Archive for April, 2011

Perl 6 resources

April 30, 2011

I’m writing this post in as a reference for the Perl 6 lecture I’m giving today at Penguicon, but of course it may prove generally useful as well.

Official Perl 6 website
#perl6 IRC
STD.pm6 (official Perl 6 grammar)
Perl 6 Spec
Rakudo website
Rakudo repository on github
masak’s History of Perl 6 (Only up to mid-2010, but still very interesting.)
ABC module (used as an example, interesting real-world grammar usage)
jnthn’s Perl 6 talks

An infinite stream of “Pi”

April 27, 2011

So, after TimToady’s help with my last problem, finishing this is trivial. You just convert the Haskell code without worrying about type safety.
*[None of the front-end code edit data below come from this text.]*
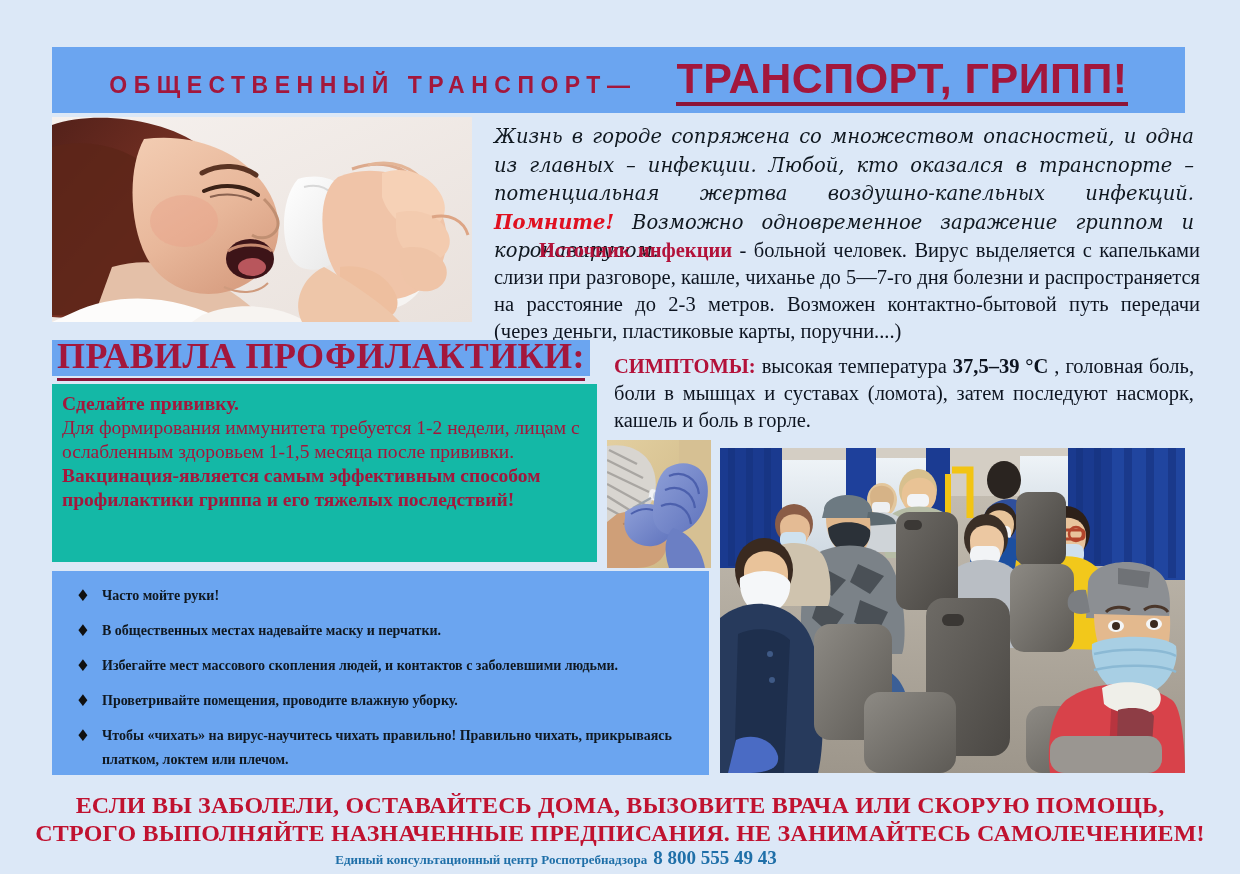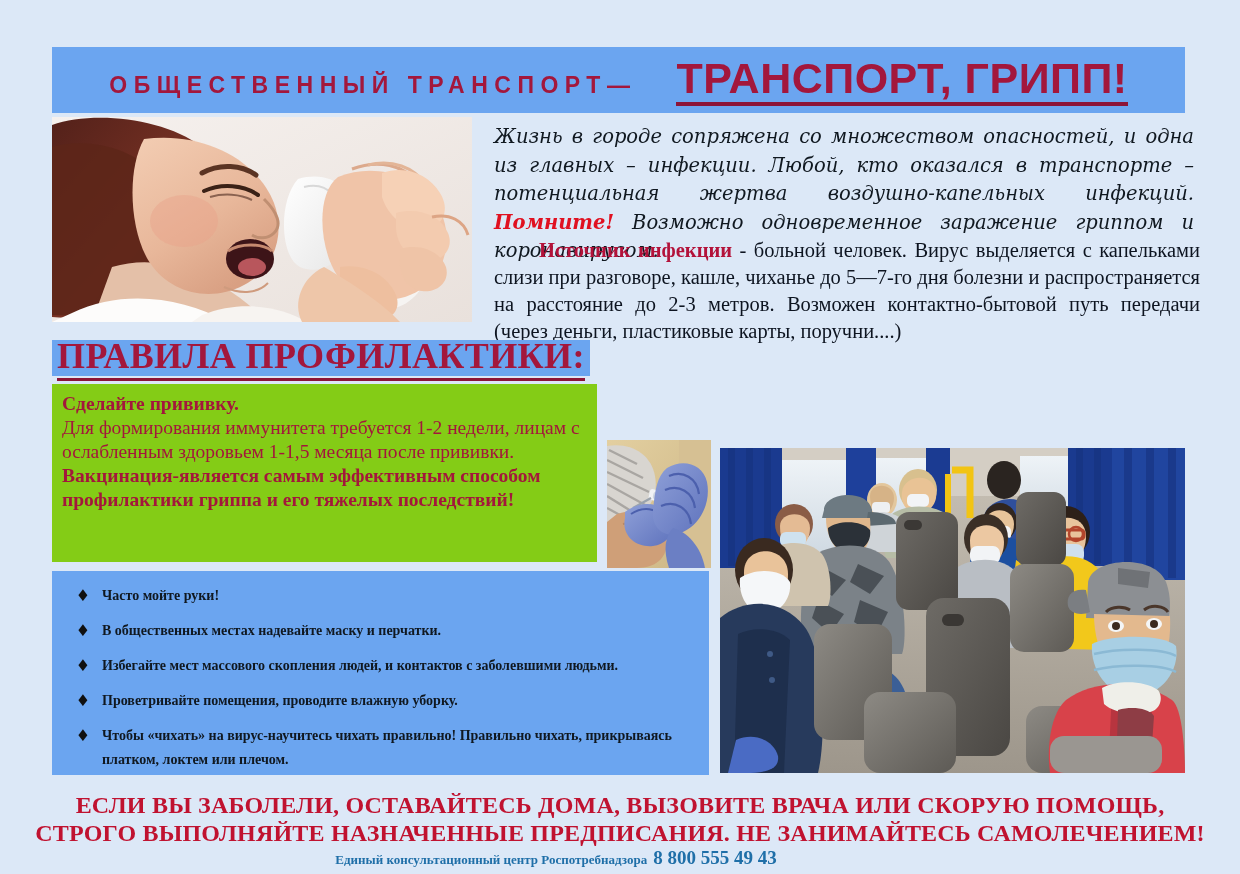--- a/index.html
+++ b/index.html
@@ -224,6 +224,9 @@
     <span class="lead">Источник инфекции</span><span> - больной человек. Вирус выделяется с капельками слизи при разговоре, кашле, чиханье до 5—7-го дня болезни и распространяется на расстояние до 2-3 метров. Возможен контактно-бытовой путь передачи (через деньги, пластиковые карты, поручни....)</span>
   </div>
 
+  <div class="symptoms">
+    <span class="lead">СИМПТОМЫ:</span><span> высокая температура </span><b>37,5–39 °C</b><span> , головная боль, боли в мышцах и суставах (ломота), затем последуют насморк, кашель и боль в горле.</span>
+  </div>
 
   <div class="prev-header">
     <span>ПРАВИЛА ПРОФИЛАКТИКИ:</span>

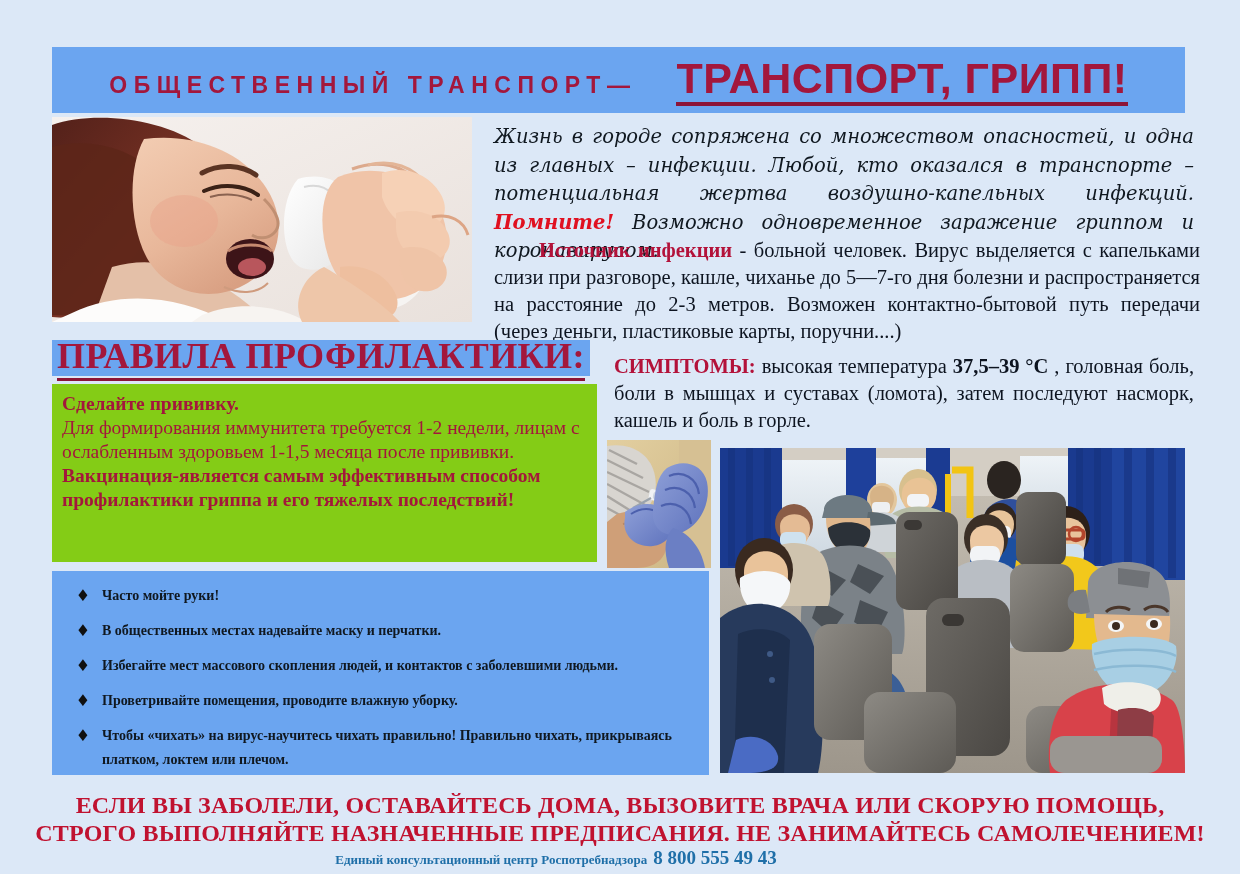--- a/index.html
+++ b/index.html
@@ -87,7 +87,7 @@
   
   .vax-box{
     position:absolute;left:52px;top:384px;width:545px;height:178px;
-    background:#84cc16;
+    background:#14b8a6;
     padding:8px 10px 0 10px;box-sizing:border-box;
   }
   .vax-box p{margin:0;}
type LFT = (Integer, Integer, Integer, Integer) 
extr :: LFT -> Integer -> Rational 
extr (q,r,s,t) x = ((fromInteger q) * x + (fromInteger r)) / 
                           ((fromInteger s) * x + (fromInteger t)) 
unit :: LFT 
unit = (1,0,0,1) 
comp :: LFT -> LFT -> LFT 
comp (q,r,s,t) (u,v,w,x) = (q*u+r*w,q*v+r*x,s*u+t*w,s*v+t*x) 

becomes

sub extr([$q, $r, $s, $t], $x) { 
    ($q * $x + $r) / ($s * $x + $t); 
}

my $unit = [1, 0, 0, 1];

sub comp([$q,$r,$s,$t], [$u,$v,$w,$x]) {
    [$q * $u + $r * $w, 
     $q * $v + $r * $x, 
     $s * $u + $t * $w, 
     $s * $v + $t * $x];
}

And then the final piece in the puzzle,

pi = stream next safe prod cons init lfts where 
  init = unit 
  lfts = [(k, 4*k+2, 0, 2*k+1) | k<-[1..]] 
  next z = floor (extr z 3) 
  safe z n = (n == floor (extr z 4)) 
  prod z n = comp (10, -10*n, 0, 1) z 
  cons z z’ = comp z z’ 

becomes

sub pi-stream() {
    stream(-> $z { extr($z, 3).floor; },
           -> $z, $n { $n == extr($z, 4).floor; },
           -> $z, $n { comp([10, -10*$n, 0, 1], $z); },
           &comp,
           $unit, 
           (1..*).map({ [$_, 4 * $_ + 2, 0, 2 * $_ + 1] }));
}

It’s a very direct translation.

Does it work?

> my @pi := pi-stream;
> say @pi[^40].join('');
3141592653589793238468163213056056860170

Yay!

Except, according to the Joy of Pi, the first 40 digits of pi are

3.1415926535 8979323846 2643383279 502884197 # pi
3.1415926535 8979323846 8163213056 056860170 # ours

What’s going wrong? I haven’t empirically verified it yet, but I’m pretty sure the issue is Rakudo’s Ints and Rats overflowing. Which means our next post is going to have to dive back into Math::BigInt and Math::FatRat…

More Pi

April 26, 2011

So, in my previous post I started converting a spigot algorithm for calculating pi from Haskell to Perl 6. I apologize for being away for so long, but I’m back at it now.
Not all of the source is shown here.